Jonas Wood Romancing the Stone
Wood's Romancing the Stone, 2017. Photo by Brian Forrest; courtesy of the artist and David Kordansky gallery.

“When I started showing, I started buying art,” Wood says. “I don’t really trade that often. I prefer to buy from someone’s show, because I know that it’s their best stuff. Trading is tough because I don’t just want some token thing, I want something good. And I have a hard time letting go of my own stuff.”

As soon as I walk through the door of his studio, Wood is showing me his collection, which includes a relief painting by Gina Beavers, a weaving by Christina Forrer, drawings by Joe Bradley, Laura Owens and Josh Smith, ceramics by Ry Rocklen, Patrick Jackson and Michael and Magdalena Suarez Frimkess. Often, pieces he owns wind up in his paintings—as, for example, with the decorated pots made by the Frimkesses, which he paints with imaginary plants growing out of them. Everything in Wood’s collection seems to relate somehow to his own work; when he shows me a landscape by Jake Longstreth featuring tennis courts beneath mountains, he comments that it’s almost like one of his own paintings of tennis courts.
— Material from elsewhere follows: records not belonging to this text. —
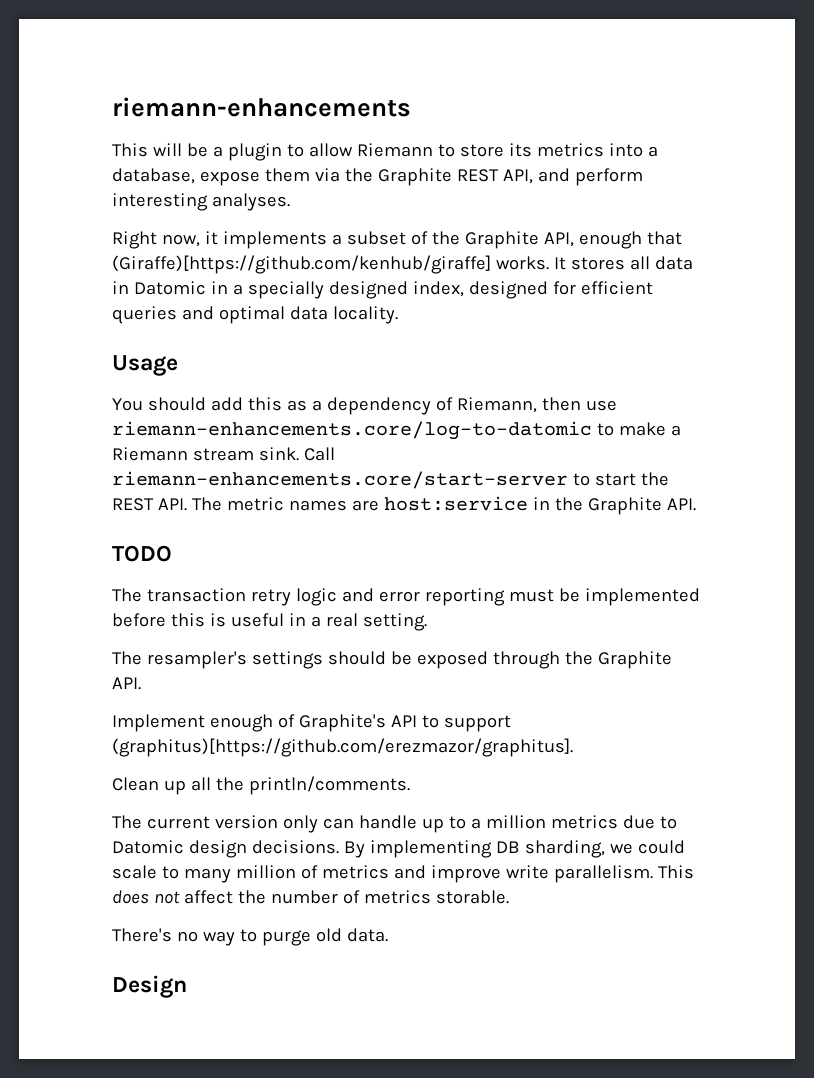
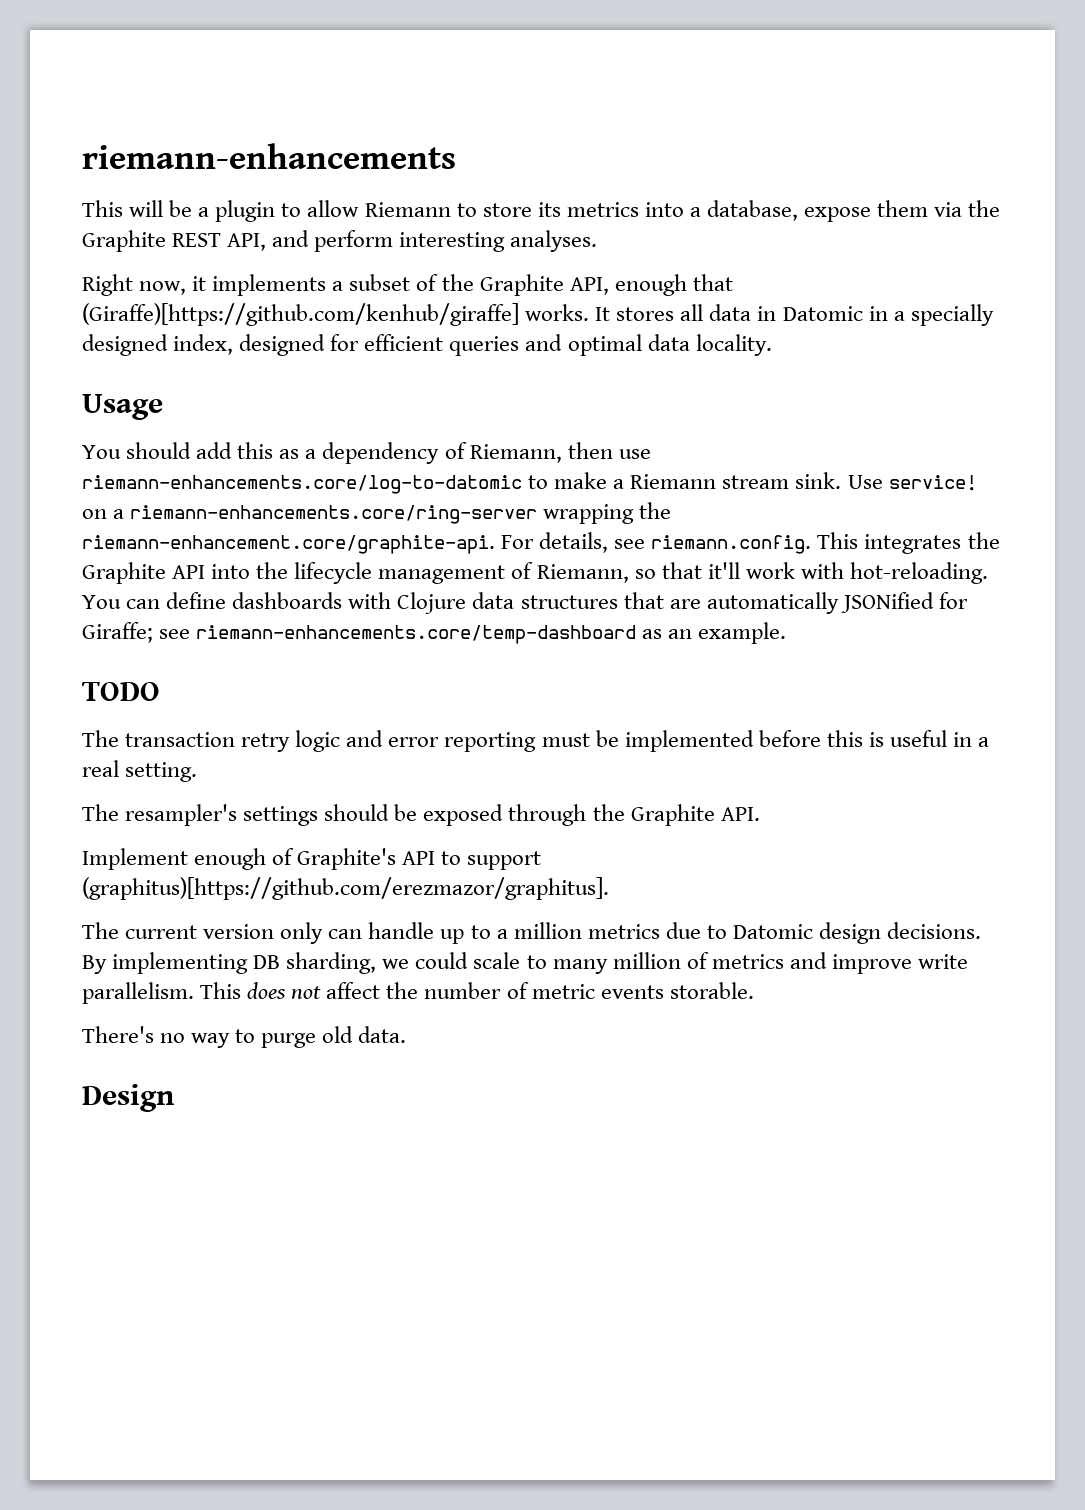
[303,447,335,461] [112,471,669,489] [112,496,696,515] Call riemann-enhancements.core/start-server to start the REST API. The metric names are host:service in the Graphite API. -> [847,475,977,491] [82,502,672,524] [82,532,1000,554] [82,562,988,584] [82,592,968,614] [82,622,787,644] Use service! on a riemann-enhancements.core/ring-server wrapping the riemann-enhancement.core/graphite-api. For details, see riemann.config. This integrates the Graphite API into the lifecycle management of Riemann, so that it'll work with hot-reloading. You can define dashboards with Clojure data structures that are automatically JSONified for Giraffe; see riemann-enhancements.core/temp-dashboard as an example.
[112,776,410,795] // Clean up all the println/comments. -> (609, 888) none
[363,890,431,904] metrics -> [531,984,664,999] metric events

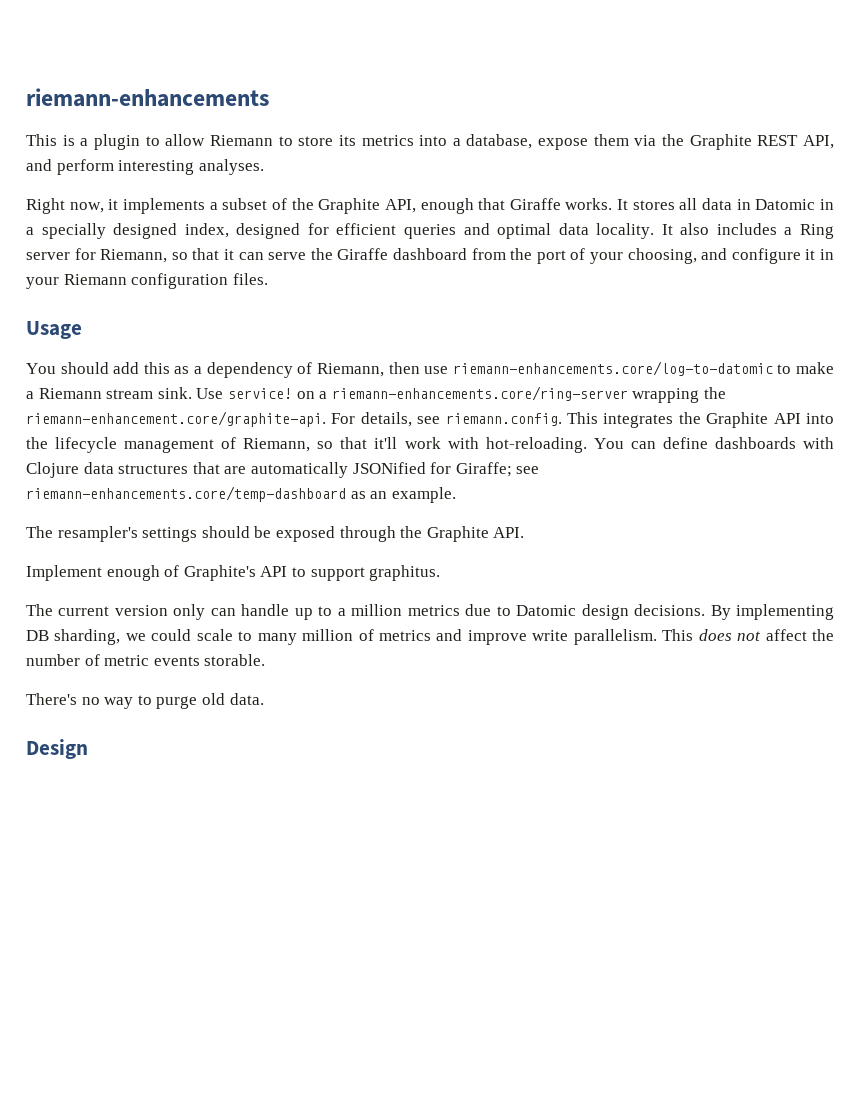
[129,200,193,217] will be -> [62,135,75,146] is
[82,303,519,326] (Giraffe)[https://github.com/kenhub/giraffe] -> [509,198,561,210] Giraffe
(772, 345) none -> [661,223,834,239] [26,248,835,264] [26,273,268,289] It also includes a Ring server for Riemann, so that it can serve the Giraffe dashboard from the port of your choosing, and configure it in your Riemann configuration files.
[82,682,160,701] [82,730,990,752] [82,760,198,782] // TODO // The transaction retry logic and error reporting must be implemented before this is useful in a real setting. -> (456, 495) none
[82,877,609,900] (graphitus)[https://github.com/erezmazor/graphitus]. -> [369,565,441,581] graphitus.

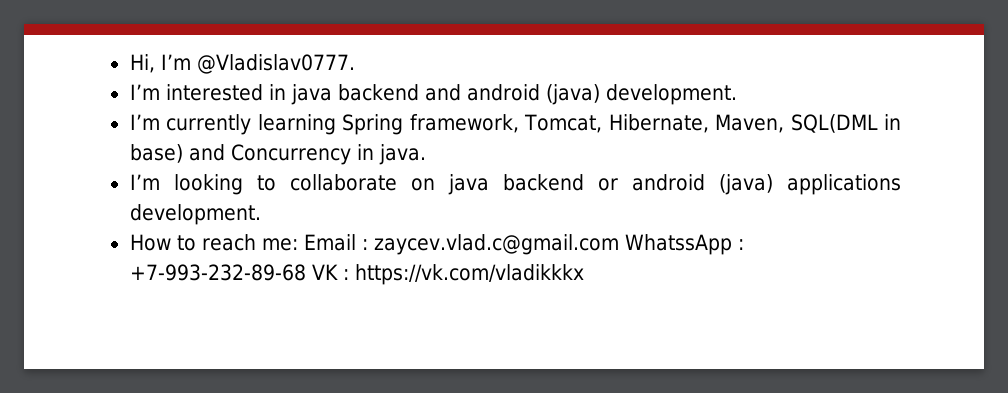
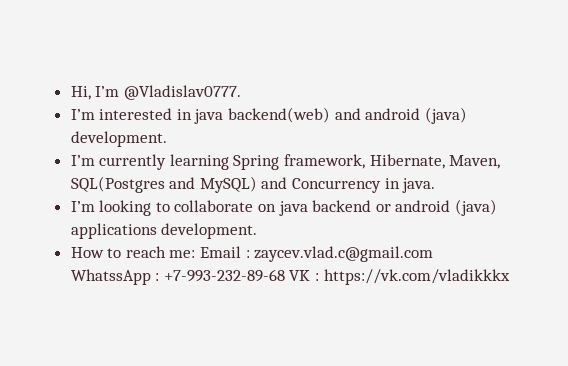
[337,84,419,101] backend -> [228,107,331,123] backend(web)
[524,114,603,133] Tomcat, -> (366, 161) none
[790,114,901,133] [129,144,183,163] SQL(DML in base) -> [70,176,257,193] SQL(Postgres and MySQL)

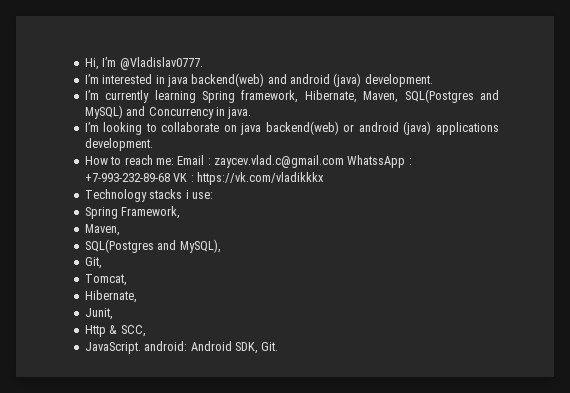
[312,200,372,212] backend -> [265,121,339,135] backend(web)
(510, 277) none -> [84,189,213,202] [84,206,181,219] [84,224,120,236] [84,239,221,253] [84,257,102,269] [84,274,127,286] [84,290,137,303] [84,308,113,320] [84,325,146,337] [84,341,279,354] // Technology stacks i use: // Spring Framework, // Maven, // SQL(Postgres and MySQL), // Git, // Tomcat, // Hibernate, // Junit, // Http & SCC, // JavaScript. android: Android SDK, Git.

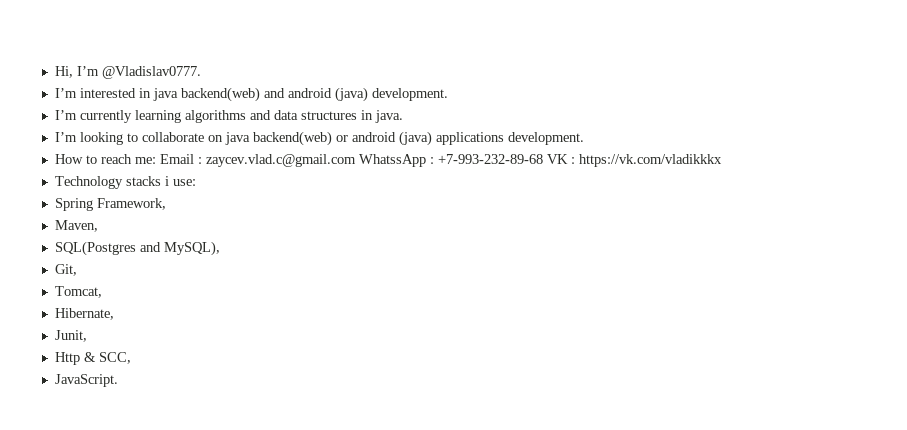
[201,89,499,103] [84,105,214,119] Spring framework, Hibernate, Maven, SQL(Postgres and MySQL) and Concurrency -> [184,110,357,123] algorithms and data structures
[144,341,279,354] android: Android SDK, Git. -> (118, 380) none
Much has been written about the psychology of collecting, most of it not worth rehashing here. There nevertheless seems to be among many collectors a compulsion to simultaneously construct and possess an ideal world, of which they are at the center. All the best collections I’ve known have such a point of view—an approach that borders on artistic authorship even if the collector does not, in fact, call him or herself an artist.

Wood admits he is competitive, as one might expect from a sports fanatic. His inclination to return to previous subjects—to appropriate his own work—might be explained by his drive to improve. “I’m using these images as a vehicle for practicing painting,” he says. “I think of painting as an accumulation of practice. It’s technical. It’s scientific.

“I’m super competitive with myself, and with dead painters, and with a couple of living painters that I really like.” Like who? “I love Hockney, I love Alex Katz,” he replies. I suspect that there are others too, and that this competitiveness fires his acquisitive habit.

Posing for our photographer in a cap with a BBB logo, Wood narrates the backstory behind LaVar Ball’s line of Big Baller Brand merchandise, which capitalizes on the basketball careers of his three sons Lonzo, LiAngelo and LaMelo. Wood describes himself, self-deprecatingly, as “much more of a jock dude who likes to do non-art things, who just also happens to do art.” This is the impression that I (and, I suspect, many others) had on first encountering Wood at art events in L.A., who usually stood out as the only burly white guy in the room dressed in a basketball jersey. But for me— and, I’m certain, many others—the more that Wood reveals of himself through his work, the more that image becomes superseded by something more nuanced and surprising.

Jonas Wood
Wood's Shio's Studio on Blackwelder, 2017. Photo by Brian Forrest; courtesy of the artist and David Kordansky gallery.

David Kordansky, who has worked with Wood since 2012, admits that he shared these initial impressions, but, “he totally upended my expectations, and the image I held in my head, of how an artist should look, talk, and be.” Kordansky calls him “one of the most sensitive, generous and loving people I know,” someone who “bridges worlds.”

Wood’s broad appeal will be acknowledged this month when he is honored at the TWO x TWO for AIDS and Art gala in Dallas. In an era in which bad news seems to flood our news feeds on an hourly basis, Wood’s paintings offer an escape from politics. “I feel like I’m adding something,” he says. “Like if you’re having a shitty day, maybe you could look at my painting and it would bring you some happiness.”